Yes we can! we just have to memoize our recursive function and call it in a bottom up fashion.
public static void main(String[] args) {
String possibleCharacters = "abc";
Map<String, List<String>> memoryMapper = new HashMap<>();
List<String> result = null;
//Here is the magic line
for (int i = possibleCharacters.length() -1 ; i >=0; i--) {
result =
getAllPossibleStringsRecursive(
possibleCharacters.substring(i),
memoryMapper
);
}
System.out.println(result);
}
public static List<String> getAllPossibleStringsRecursive(String possibleChars, Map<String, List<String>> memoryMapper) {
if (memoryMapper.containsKey(possibleChars)) {
return memoryMapper.get(possibleChars);
}
LinkedList<String> result = new LinkedList<>();
if (possibleChars.length() == 1) {
result.add(possibleChars);
return result;
}
for (int i = 0; i < possibleChars.length(); i++) {
char currentChar = possibleChars.charAt(i);
String remainingString = possibleChars.substring(0, i) +
possibleChars.substring(i + 1);
for (String possibleString :
getAllPossibleStringsRecursive(remainingString,
memoryMapper)) {
result.add(currentChar + possibleString);
}
}
memoryMapper.put(possibleChars, result);
return result;
}
Notice how we first memoized our recursive function:-
if (memoryMapper.containsKey(possibleChars)) {
return memoryMapper.get(possibleChars);
}
But here is the magic line, that prevents the recursive function to use stack memory.

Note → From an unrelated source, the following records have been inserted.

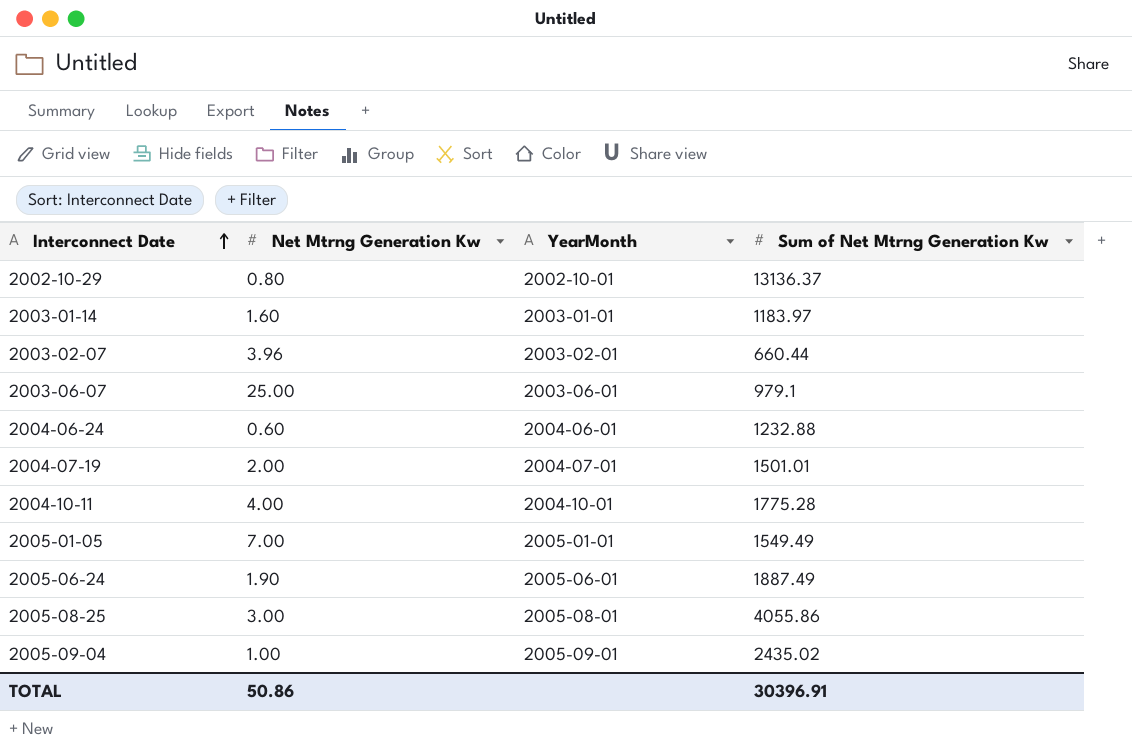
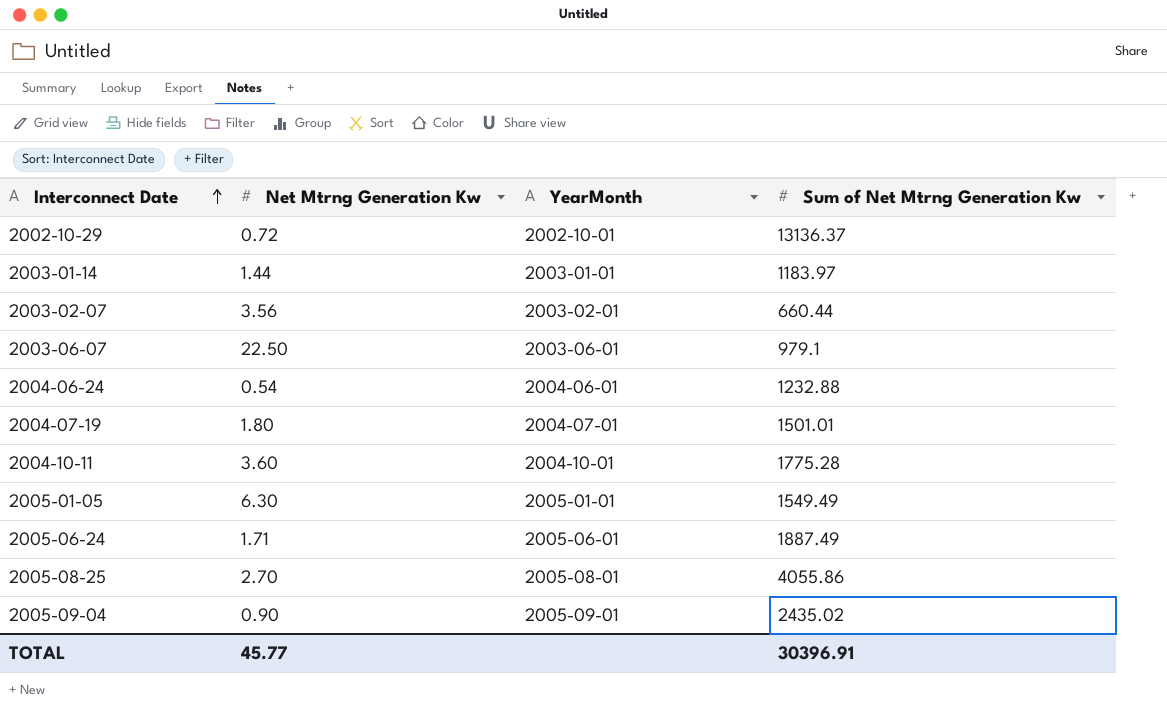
2002-10-29 | Net Mtrng Generation Kw: 0.80 -> 0.72
2003-01-14 | Net Mtrng Generation Kw: 1.60 -> 1.44
2003-02-07 | Net Mtrng Generation Kw: 3.96 -> 3.56
2003-06-07 | Net Mtrng Generation Kw: 25.00 -> 22.50
2004-06-24 | Net Mtrng Generation Kw: 0.60 -> 0.54
2004-07-19 | Net Mtrng Generation Kw: 2.00 -> 1.80
2004-10-11 | Net Mtrng Generation Kw: 4.00 -> 3.60
2005-01-05 | Net Mtrng Generation Kw: 7.00 -> 6.30
2005-06-24 | Net Mtrng Generation Kw: 1.90 -> 1.71
2005-08-25 | Net Mtrng Generation Kw: 3.00 -> 2.70
2005-09-04 | Net Mtrng Generation Kw: 1.00 -> 0.90
TOTAL | Net Mtrng Generation Kw: 50.86 -> 45.77

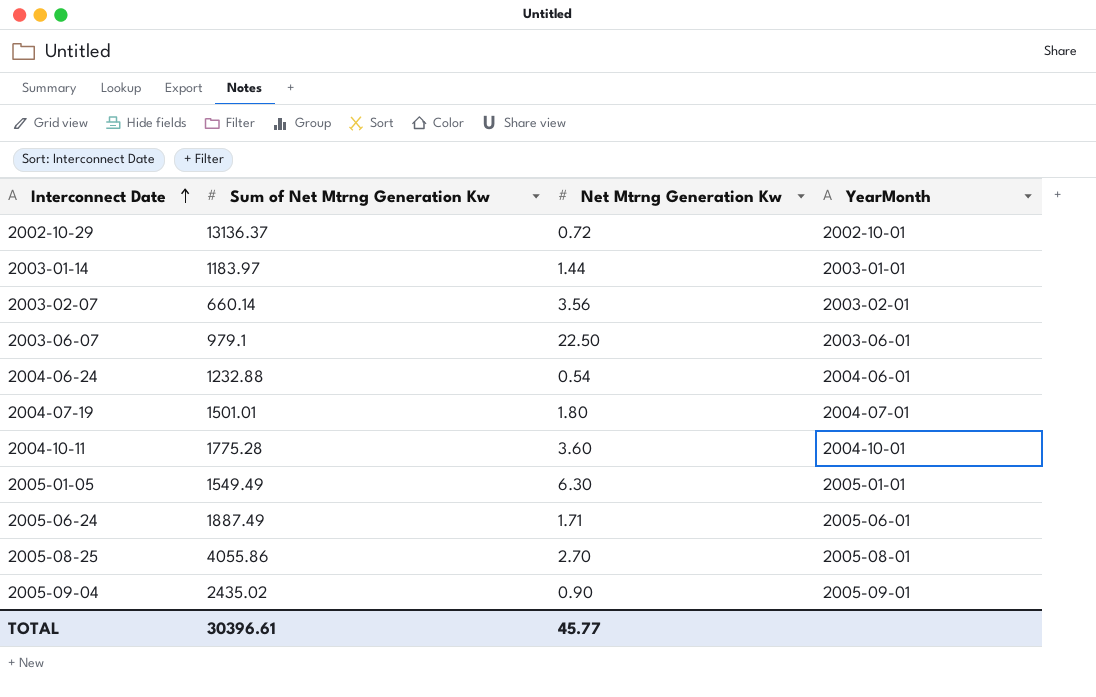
column Sum of Net Mtrng Generation Kw | position: 4 -> 2
2003-02-07 | Sum of Net Mtrng Generation Kw: 660.44 -> 660.14
TOTAL | Sum of Net Mtrng Generation Kw: 30396.91 -> 30396.61

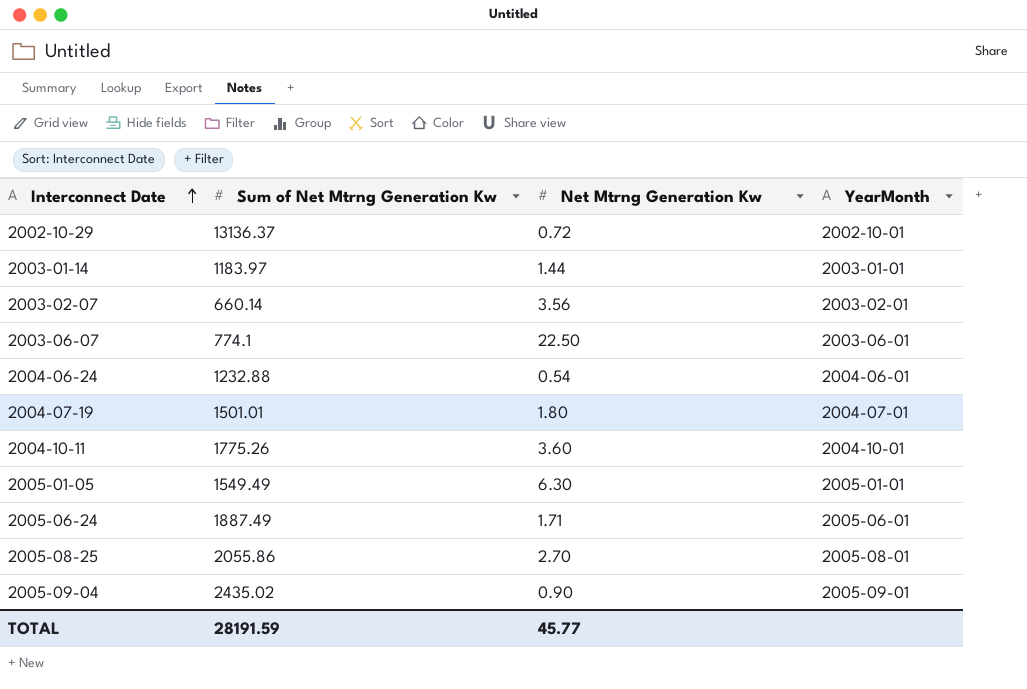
2003-06-07 | Sum of Net Mtrng Generation Kw: 979.1 -> 774.1
2004-10-11 | Sum of Net Mtrng Generation Kw: 1775.28 -> 1775.26
2005-08-25 | Sum of Net Mtrng Generation Kw: 4055.86 -> 2055.86
TOTAL | Sum of Net Mtrng Generation Kw: 30396.61 -> 28191.59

for (int i = possibleCharacters.length() -1 ; i >=0; i--) {
result =
getAllPossibleStringsRecursive(
possibleCharacters.substring(i),
memoryMapper
);
}
We first call the recursive function with the last character ‘c’ and store results in a HashMap.
Then we call the recursive function with “bc” as remaining characters, it will trigger a recursive call with just “c” as remaining characters, but won’t go down further, as that answer is already available in our memoized HashMap.

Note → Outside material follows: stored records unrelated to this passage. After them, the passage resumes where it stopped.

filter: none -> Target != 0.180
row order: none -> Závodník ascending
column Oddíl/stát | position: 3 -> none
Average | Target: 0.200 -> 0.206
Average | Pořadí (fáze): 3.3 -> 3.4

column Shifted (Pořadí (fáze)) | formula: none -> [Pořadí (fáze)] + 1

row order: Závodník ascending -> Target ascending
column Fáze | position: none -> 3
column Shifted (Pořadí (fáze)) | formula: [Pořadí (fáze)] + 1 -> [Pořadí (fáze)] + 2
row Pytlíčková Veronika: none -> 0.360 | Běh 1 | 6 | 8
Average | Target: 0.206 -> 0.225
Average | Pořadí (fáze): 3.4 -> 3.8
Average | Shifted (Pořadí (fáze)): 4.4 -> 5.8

Then we call the recursive function with “abc” as remaining characters, it will trigger a recursive call with just “bc” as remaining characters, but won’t go down further, as that answer is already available in our memoized HashMap.
So now we don’t have to sacrifice our intuitive recursive code, to trade stack memory with heap and scale up with our input. This is indeed sweet!